Galaxies are such enormous structures that major changes occur over extreme timescales. But astronomers have identified six previously mild-mannered galaxies that suddenly transformed into voracious quasars, erupting in feeding frenzies powered by supermassive black holes.
“It’s surprising that any galaxy can change its look on human time scales,” said Sara Frederick, a graduate student at the University of Maryland and lead author of a paper in The Astrophysical Journal. “These changes are taking place much more quickly than we can explain with current quasar theory.
“It will take some work to understand what can disrupt a galaxy’s accretion structure and cause these changes on such short order.
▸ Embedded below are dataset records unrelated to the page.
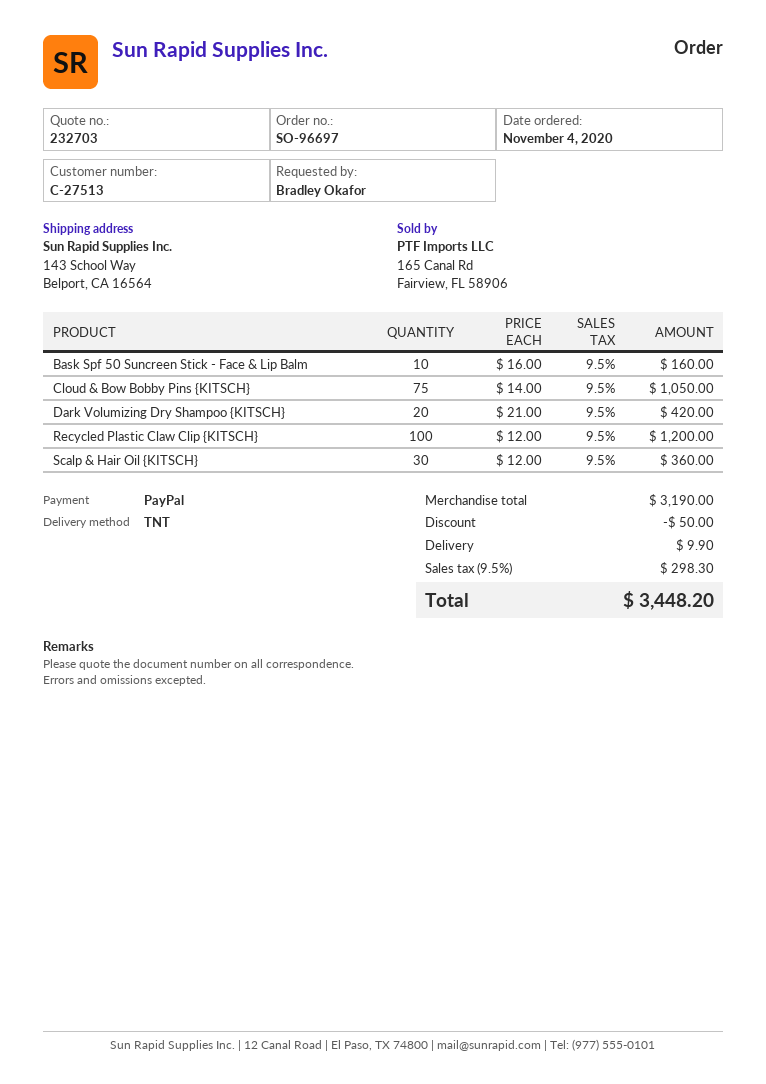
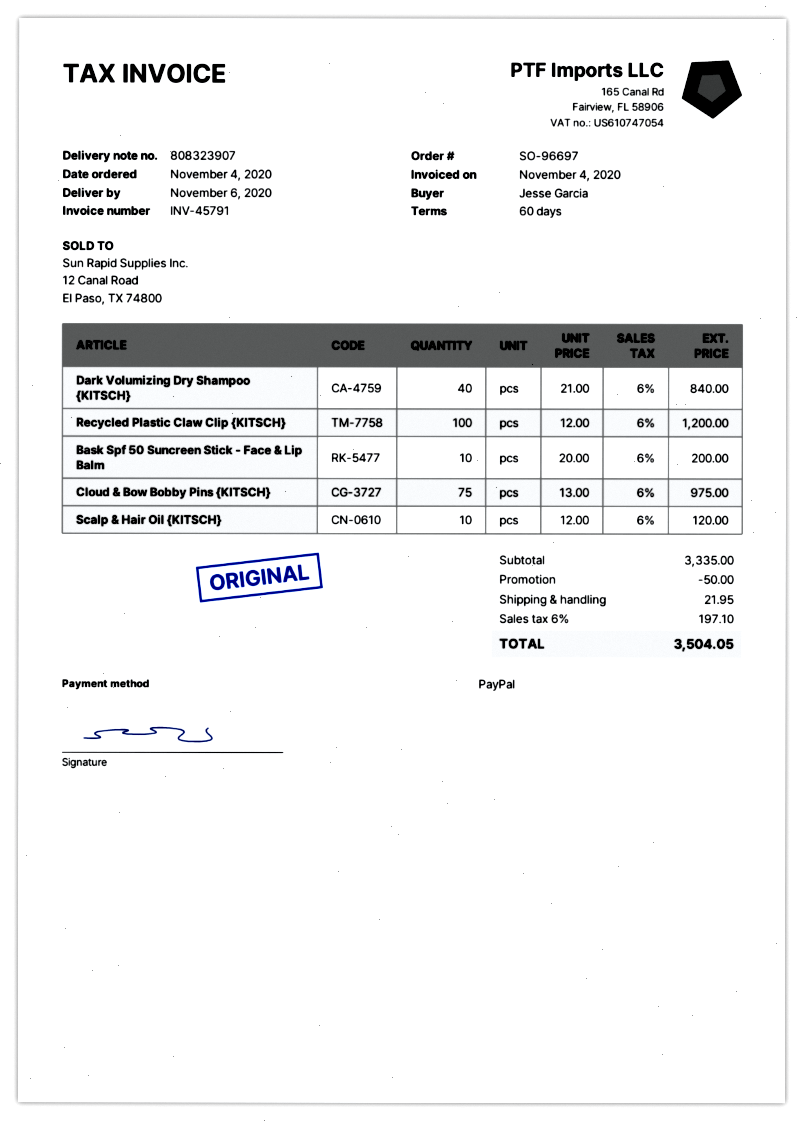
ordered by: Bradley Okafor -> Jesse Garcia
Bask Spf 50 Suncreen Stick - Face & Lip Balm: 10 x 16.00 = 160.00 -> 10 x 20.00 = 200.00
Cloud & Bow Bobby Pins {KITSCH}: 75 x 14.00 = 1050.00 -> 75 x 13.00 = 975.00
Dark Volumizing Dry Shampoo {KITSCH}: 20 x 21.00 = 420.00 -> 40 x 21.00 = 840.00
Scalp & Hair Oil {KITSCH}: 30 x 12.00 = 360.00 -> 10 x 12.00 = 120.00
subtotal: 3190.00 -> 3335.00
shipping: 9.90 -> 21.95
tax: 9.5% = 298.30 -> 6% = 197.10
total: 3448.20 -> 3504.05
The forces at play must be very extreme and very dramatic.”
Galaxies come in a variety of shapes, size and brightness, ranging from low-key “ordinary” star swarms to super-luminous active galaxies, or quasars, that host supermassive black holes at their cores and emit torrents of radiation as they consume surrounding gas and dust.
In between those two extremes are low-ionisation nuclear emission-line region, or LINER, galaxies, which account for about one third of all nearby galaxies. Astronomers have debated whether the light from LINER galaxies is produced primarily by star-forming regions outside the nucleus or weakly active black holes in their cores.
Frederick and her colleagues observed six “mild-mannered” LINER galaxies with the Zwicky Transient Facility at Caltech’s Palomar Observatory in California as part of a project to learn more about what causes differences in the output of Seyfert galaxies, which all feature bright nuclei.
“For one of the six objects, we first thought we had observed a tidal disruption event, which happens when a star passes too close to a supermassive black hole and gets shredded,” said Frederick. “But we later found it was a previously dormant black hole undergoing a transition that astronomers call a ‘changing look,’ resulting in a bright quasar. Observing six of these transitions, all in relatively quiet LINER galaxies, suggests that we’ve identified a totally new class of active galactic nucleus.”
Suvi Gezari, an associate professor of astronomer at UMD and a co-author of the paper describing the observations said “theory suggests “a quasar should take thousands of years to turn on, but these observations suggest that it can happen very quickly. It tells us that the theory is all wrong. We thought that Seyfert transformation was the major puzzle. But now we have a bigger issue to solve.”